See I feel the opposite,

The cichlid stones do not look real at all, so they stand out IMO. I do like them because with cave spawning cichlids you can remove the female and fry if needed by just picking up the rock.

I can hide the PVC pretty well, only about 1" is exposed, the rest of the cave is under sand. So I just put them in spots with thick cover, near plants, under driftwood, beside a rock, ect. I'll see if I can get around to posting a pic and we will see if you guys can see them lol.


----------



## Sparrk (Oct 11, 2010)

mine love cichlids stones, I got some decorations too, as you can see the skull, they like those too!


----------



## BelieveInBlue (Jul 17, 2011)

I use terra cotta pots and PVC pipes for spawning, since all I care about is the eggs and fry, not how the tanks look. For display though, I use rocks (real ones) and driftwood to create caves and hiding spots.


----------



## Chromedome52 (Jul 25, 2009)

In the wild most of these species spawn on the underside of leaves, so just put down a layer of leaf litter if you want to match their habitat. I have seen this done using Oak leaves or Almond leaves. I would only do this for those species that absolutely require very soft, very acid conditions. This isn't as many species as most people seem to think.
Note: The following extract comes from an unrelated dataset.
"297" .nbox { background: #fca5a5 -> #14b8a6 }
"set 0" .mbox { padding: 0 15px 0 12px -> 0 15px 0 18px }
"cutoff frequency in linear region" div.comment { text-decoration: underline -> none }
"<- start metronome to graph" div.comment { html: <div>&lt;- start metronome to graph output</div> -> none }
I always found that my Apistos would choose a coconut shell over a flowerpot. For a larger species such as _cacatuoides_, they are a perfect size. Just bury it down into the gravel a bit, and don't put too big a hole in it, the female will dig out the inside to suit her needs. Many species' females don't want the male inside; believe it or not, he can actually do his "job" from the outside.
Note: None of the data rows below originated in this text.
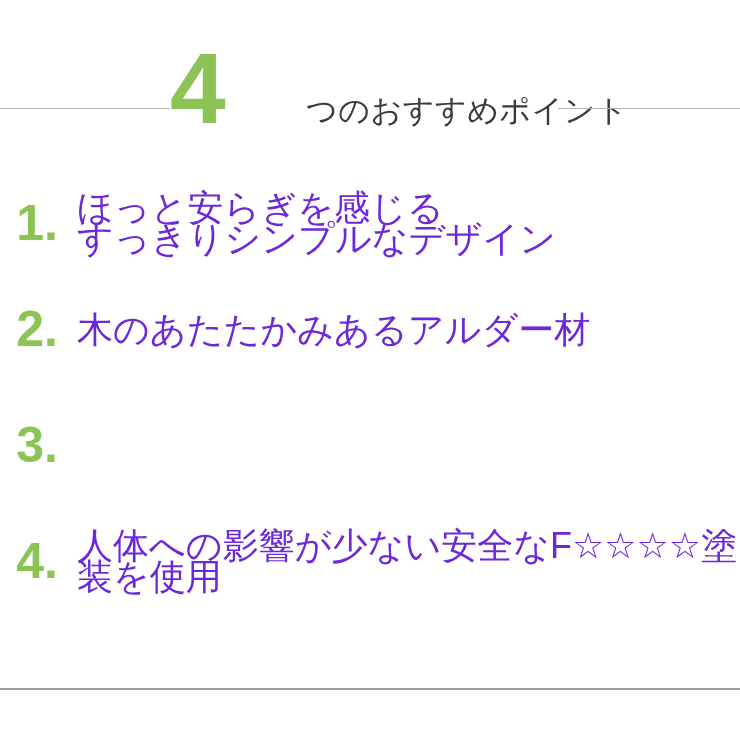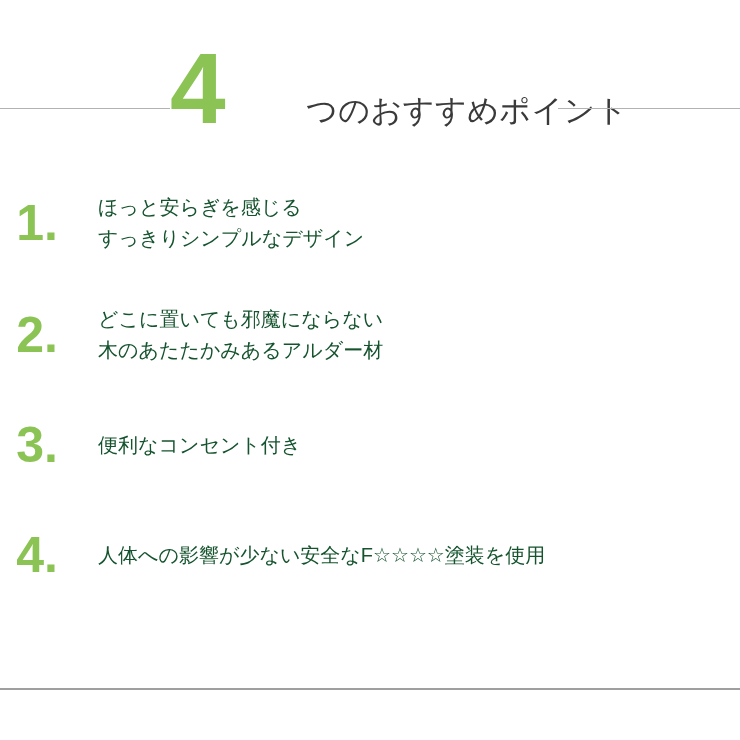"ほっと安らぎを感じる" .point .text { color: #14532d -> #6d28d9; font-size: 20px -> 36px; margin-left: 40px -> 19px }
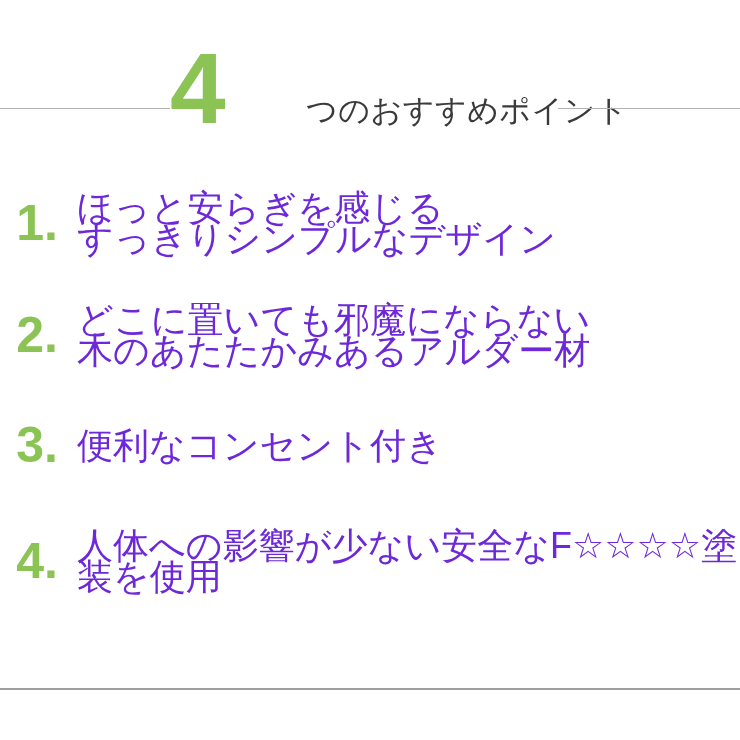"どこに置いても邪魔にならない" div.line { html: <div>どこに置いても邪魔にならない</div> -> none }
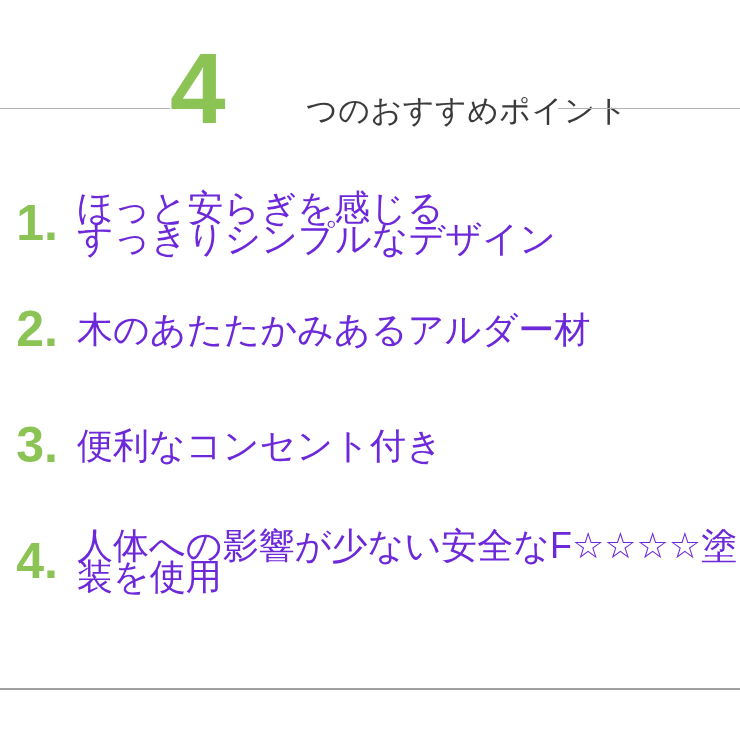"便利なコンセント付き" div.line { html: <div>便利なコンセント付き</div> -> none }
PVC is fine for a breeding setup, in a display tank I actually like the look of a coconut shell. If you don't like the coconut, use driftwood piled so that they can dig their own caves underneath it. Rocks really are unnatural for Apistos, they are just adapting and using whatever hole they can find.


----------



## ahud (Aug 22, 2009)

I have tried leaf litter in the past, I like it, but it's really tough to keep clean and view the fish. With so many places to hide the fish do not have to come into view often. Perfect setup for those harder to breed apistos though, I think they feel a lot more comfortable.

Never used coconut shells.


----------



## DeadFishFloating (Oct 9, 2007)

I used to use the little clay pots a lot of aquarium plants are sold in. But a lot of the time my females preferred digging out caves under driftwood, usually mopani root wood.

You can see a half buried pot at the back of the tank.









Female in pot.









I also use agricultural piping in my tanks. It floats and provides a distressed or harassed fish some where to hide. I know it doesn't look pretty, but it works, and if you want to take a photo of your tank, just take it out for a short period. You can use anything from half inch to two inch diameter.


----------



## DeadFishFloating (Oct 9, 2007)

one final point. I'm not a fan of rock piles for dwarf cichlids that dig caves to spawn in. I lost a rather expensive female pelvicachromis taeniatus "dehane" and her clutch of eggs when her dug out cave collapsed on her over night.


----------